She ignored the brandished blade and plastered him to the roof with a tackle. Her new height and density from all the food she’d eaten meant he struggled to move through the viscous slime, the blade dulling from the acid eroding its edge. Actually, the knife was made of the same substance the man was. She could break it down, but derived no nutritional value from consuming it. There was a puff as the purple man vanished from under her, leaving her confused and alone.

There was no one else around her, no vector from which someone could be attacking her. Did he teleport away? Where had he gone? She peered down below, spotting the man from earlier, as he power-walked towards the nearest exit. The woman who was blinking in and out of shipping containers disappeared into the urban landscape, making pursuit impossible. Nova could bug the remaining male for his suspected involvement in this suspicious activity… but if she was at risk of being attacked again, it might be better to regroup.

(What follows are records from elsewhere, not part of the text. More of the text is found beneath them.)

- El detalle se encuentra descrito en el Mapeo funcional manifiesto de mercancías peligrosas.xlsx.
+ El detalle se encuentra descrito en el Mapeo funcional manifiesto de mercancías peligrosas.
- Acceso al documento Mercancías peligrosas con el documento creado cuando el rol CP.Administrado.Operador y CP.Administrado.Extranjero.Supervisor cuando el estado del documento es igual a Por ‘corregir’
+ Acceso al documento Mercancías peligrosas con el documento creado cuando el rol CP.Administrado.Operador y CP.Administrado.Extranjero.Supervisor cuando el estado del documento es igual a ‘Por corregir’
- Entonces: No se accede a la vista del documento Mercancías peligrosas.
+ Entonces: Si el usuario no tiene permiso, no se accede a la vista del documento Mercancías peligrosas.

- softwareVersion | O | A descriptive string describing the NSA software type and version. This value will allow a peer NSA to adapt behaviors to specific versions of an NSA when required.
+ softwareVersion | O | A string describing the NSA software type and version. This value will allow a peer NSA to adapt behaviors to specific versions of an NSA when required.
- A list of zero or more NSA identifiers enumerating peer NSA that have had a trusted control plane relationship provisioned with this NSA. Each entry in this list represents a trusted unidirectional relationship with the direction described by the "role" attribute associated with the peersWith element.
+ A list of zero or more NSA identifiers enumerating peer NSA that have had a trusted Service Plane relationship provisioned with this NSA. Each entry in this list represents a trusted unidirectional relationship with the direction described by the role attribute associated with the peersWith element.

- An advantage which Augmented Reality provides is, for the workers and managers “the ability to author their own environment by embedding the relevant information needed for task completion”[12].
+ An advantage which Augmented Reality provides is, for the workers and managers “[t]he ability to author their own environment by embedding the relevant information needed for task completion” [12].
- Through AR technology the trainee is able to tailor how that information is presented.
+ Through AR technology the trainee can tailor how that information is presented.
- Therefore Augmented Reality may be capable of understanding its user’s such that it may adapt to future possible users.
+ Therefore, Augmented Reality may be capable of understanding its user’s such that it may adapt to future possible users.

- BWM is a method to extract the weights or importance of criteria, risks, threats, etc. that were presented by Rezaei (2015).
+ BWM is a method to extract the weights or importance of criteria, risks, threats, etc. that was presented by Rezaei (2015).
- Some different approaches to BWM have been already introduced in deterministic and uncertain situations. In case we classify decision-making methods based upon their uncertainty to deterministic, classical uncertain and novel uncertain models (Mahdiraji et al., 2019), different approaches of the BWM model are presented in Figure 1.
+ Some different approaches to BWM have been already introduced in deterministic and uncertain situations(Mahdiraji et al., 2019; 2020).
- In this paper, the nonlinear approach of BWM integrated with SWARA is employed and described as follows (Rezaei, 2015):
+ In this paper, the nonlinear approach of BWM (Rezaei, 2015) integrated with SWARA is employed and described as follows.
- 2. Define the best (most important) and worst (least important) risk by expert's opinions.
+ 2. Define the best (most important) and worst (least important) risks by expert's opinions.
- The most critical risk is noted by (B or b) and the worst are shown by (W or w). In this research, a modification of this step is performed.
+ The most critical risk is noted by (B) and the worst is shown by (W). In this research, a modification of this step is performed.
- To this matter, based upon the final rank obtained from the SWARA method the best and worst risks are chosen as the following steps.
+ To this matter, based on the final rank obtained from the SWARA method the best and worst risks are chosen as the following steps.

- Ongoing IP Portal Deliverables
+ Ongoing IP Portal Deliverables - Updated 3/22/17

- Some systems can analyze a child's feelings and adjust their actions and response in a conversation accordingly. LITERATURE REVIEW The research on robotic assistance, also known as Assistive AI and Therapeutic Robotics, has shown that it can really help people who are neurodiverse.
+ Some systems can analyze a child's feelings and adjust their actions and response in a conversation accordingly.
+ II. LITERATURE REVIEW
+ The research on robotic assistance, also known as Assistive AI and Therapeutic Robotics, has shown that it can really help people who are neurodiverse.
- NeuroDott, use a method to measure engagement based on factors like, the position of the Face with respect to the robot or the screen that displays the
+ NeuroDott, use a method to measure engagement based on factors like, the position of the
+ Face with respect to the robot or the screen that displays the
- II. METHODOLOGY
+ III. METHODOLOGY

Always strike while the iron is hot, some people like to say. Nova did not know of the saying, but the spirit was there. If she didn’t do something now, she wouldn’t get the chance to. The prey would escape, and she’d become a very good hunter before being [Soulbond]ed.

She slid down the sheer cliff face that the apartment building sat upon, high above the harbor, hitting the ground with a wet splat. With concerted effort, she compressed the gel-like substance of her body into a tighter, compacted form. Now that her slime felt more like human flesh to the touch, she could run at a much higher speed than before, sprinting around corners to chase down the man she saw. With powerful leaps she could vault up onto shipping containers for a better view of the target.

There! She could see him on the precipice of leaving the area. He had dodged attention so far, if not because of his skill, definitely because of Nova attracting the eyes of every employee at the port. They did not care enough to stop her. She wasn’t actively breaking anything, and they weren’t paid to deal with Empowered trespassing on private property.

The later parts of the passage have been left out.